El Tribunal de instancia basa su convencimiento acerca de la autoría del acusado en la tenencia de las cosas robadas y en la devolución de una de ellas a la perjudicada por parte del padre del acusado. En realidad no se trata de dos indicios sino de uno solo consistente en la posesión de algunos de los objetos robados , si bien, ciertamente, son los de más valor (únicamente no aparece una alargadera eléctrica). Pero no menciona ningún indicio más.

Con carácter general puede decirse que la posesión de los objetos sustraídos, o de parte de ellos, indica una evidente relación del acusado con la sustracción, pero no es suficiente para afirmar más allá de toda duda razonable que precisamente él haya sido el autor del apoderamiento. Para llegar a esa conclusión es necesario aportar otros datos que vinculen al acusado, no sólo a la tenencia de los objetos, sino al acto concreto de apoderamiento, como puede ser, por citar un ejemplo, la inmediatez temporal entre el acto contra el patrimonio y la detención del acusado y ocupación de los efectos."
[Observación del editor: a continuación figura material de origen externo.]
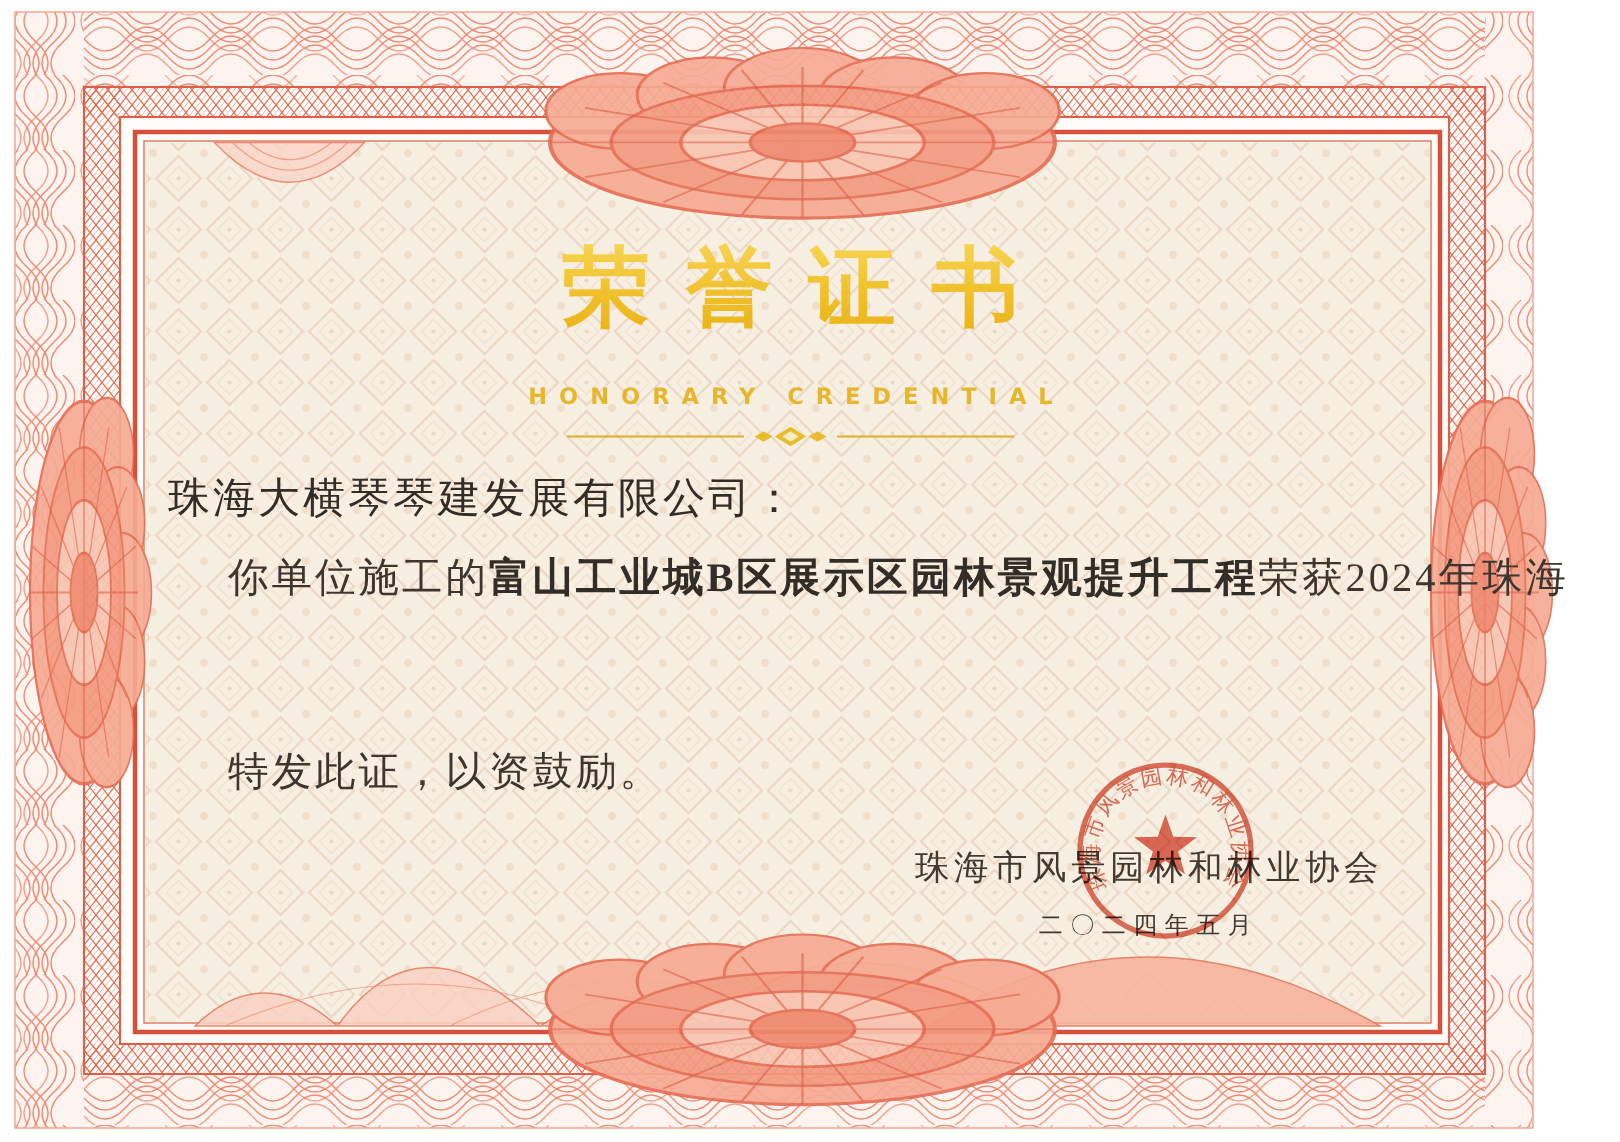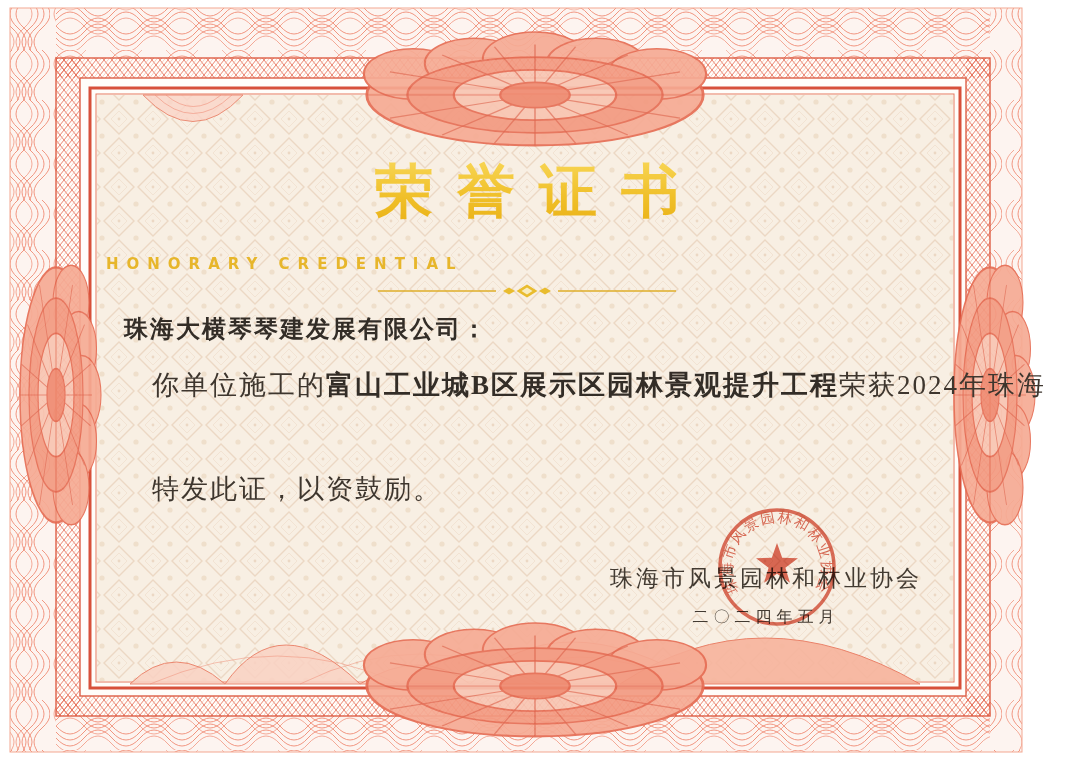--- a/index.html
+++ b/index.html
@@ -14,7 +14,7 @@
          background:linear-gradient(180deg,#f9d95c 0%,#f0c02a 55%,#e9af14 100%);
          -webkit-background-clip:text;background-clip:text;
          -webkit-text-fill-color:transparent;color:#f0c02a;}
-  .subtitle{position:absolute;left:0;right:0;top:160px;text-align:left;
+  .subtitle{position:absolute;left:0;right:0;top:160px;text-align:center;
             font-family:"DejaVu Sans","Liberation Sans",sans-serif;
             font-weight:700;font-size:15px;letter-spacing:8px;padding-left:8px;color:#e7b62b;}
   .divider{position:absolute;left:0;right:0;top:188px;text-align:center;}

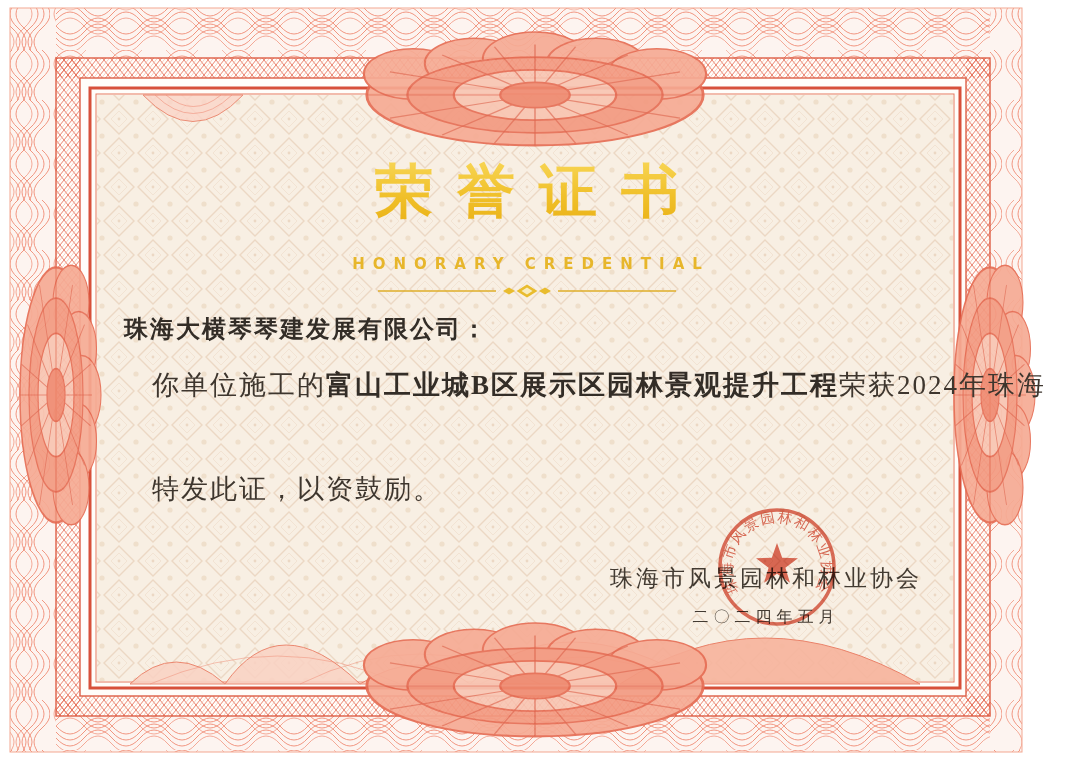--- a/index.html
+++ b/index.html
@@ -19,8 +19,8 @@
             font-weight:700;font-size:15px;letter-spacing:8px;padding-left:8px;color:#e7b62b;}
   .divider{position:absolute;left:0;right:0;top:188px;text-align:center;}
 
-  .recipient{position:absolute;left:14px;top:218px;font-size:24px;font-weight:700;
-             letter-spacing:2px;color:#332d27;white-space:nowrap;margin-left:12px;}
+  .recipient{position:absolute;left:14px;top:218px;font-size:28px;font-weight:400;
+             letter-spacing:2px;color:#332d27;white-space:nowrap;}
   .bline{position:absolute;left:14px;font-size:27px;color:#3e362e;letter-spacing:2px;
          white-space:nowrap;}
   .bline b{font-weight:700;color:#332d27;}

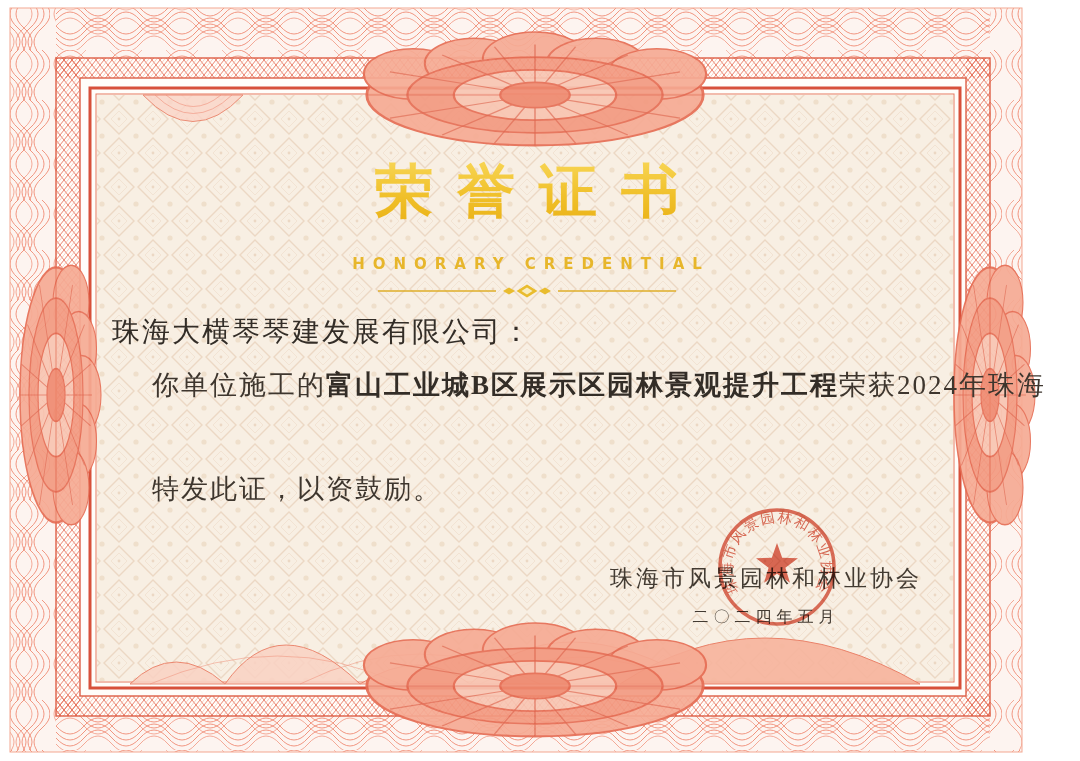--- a/index.html
+++ b/index.html
@@ -26,7 +26,7 @@
   .bline b{font-weight:700;color:#332d27;}
   .l1{top:272px;padding-left:40px;text-align:right;}
   .l2{top:326px;}
-  .l3{top:376px;padding-left:40px;}
+  .l3{top:401px;padding-left:40px;}
   .award{font-size:38px;font-weight:800;color:#2f2a24;letter-spacing:3px;
          vertical-align:-3px;line-height:1;}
En definitiva, la fundamentación jurídica consignada en la sentencia apelada, por la cual se consideró probada la participación del acusado en un delito de robo con fuerza en las cosas, tipificado en los artículos 237, 238.2º y 240 del CP, se basa en un proceso inferencial que no puede ser tachado de ilógico, arbitrario o absurdo, sino que por el contrario ha sido correctamente expuesto en la sentencia y debe ser mantenido en esta alzada. Ninguna objeción se hace en el escrito de recurso, ni ha de hacerla tampoco este Tribunal, sobre el proceso lógico de subsunción de los hechos probados en los elementos del tipo penal objeto de enjuiciamiento. Lo que en definitiva pretende la parte apelante es sustituir la valoración imparcial, razonada y razonable de las pruebas realizada por la juzgadora de instancia por su propia valoración, que legítimamente defiende los intereses del condenado pero que no puede sustituir a aquella, ya que la parte apelante no pone de relieve que en la sentencia se haya realizado una interpretación probatoria manifiestamente errónea, arbitraria o absurda, por lo que debe concluirse que la presunción de inocencia de la que gozaba el acusado por mandato del artículo 24 de la Constitución Española quedó desvirtuada con pleno respeto a las garantías que rigen el mecanismo de valoración de las pruebas en el proceso penal y con base en parámetros objetivamente aceptables. En atención a lo expuesto, procede desestimar el recurso planteado.

TERCERO.- En materia de costas procesales, siendo desestimada la apelación procede imponerlas a la parte apelante ( arts. 4, 394 y 398 de la LEC) .

Por lo anteriormente expuesto y vistos los preceptos legales citados y demás de pertinente y general aplicación, esta Sala acuerda el siguiente

Fallo

Que desestimando el recurso de apelación interpuesto por la Procuradora de los Tribunales Dña. María Guadalupe Álvarez Patiño, actuando en nombre y representación de D. Secundino, contra la sentencia de fecha 11 de abril de 2024, dictada por el Juzgado de lo Penal Número 2 de Las Palmas de Gran Canaria, DEBEMOS CONFIRMAR Y CONFIRMAMOS íntegramente la misma, imponiendo a la parte apelante las costas procesales causadas en esta alzada.

Notifíquese esta resolución a las partes.

MODO DE IMPUGNACIÓN.- Contra la presente resolución conforme al art. 792.4 en relación con el art. 847 de la Ley de Enjuiciamiento Criminal se podrá interponer recurso de CASACIÓN por infracción de ley del motivo previsto en el numero 1 del art. 849 de la misma ley procesal en el plazo de CINCO días a partir de su notificación, por medio de escrito que se presentará ante este tribunal.

Así por esta sentencia, lo pronunciamos, mandamos y firmamos.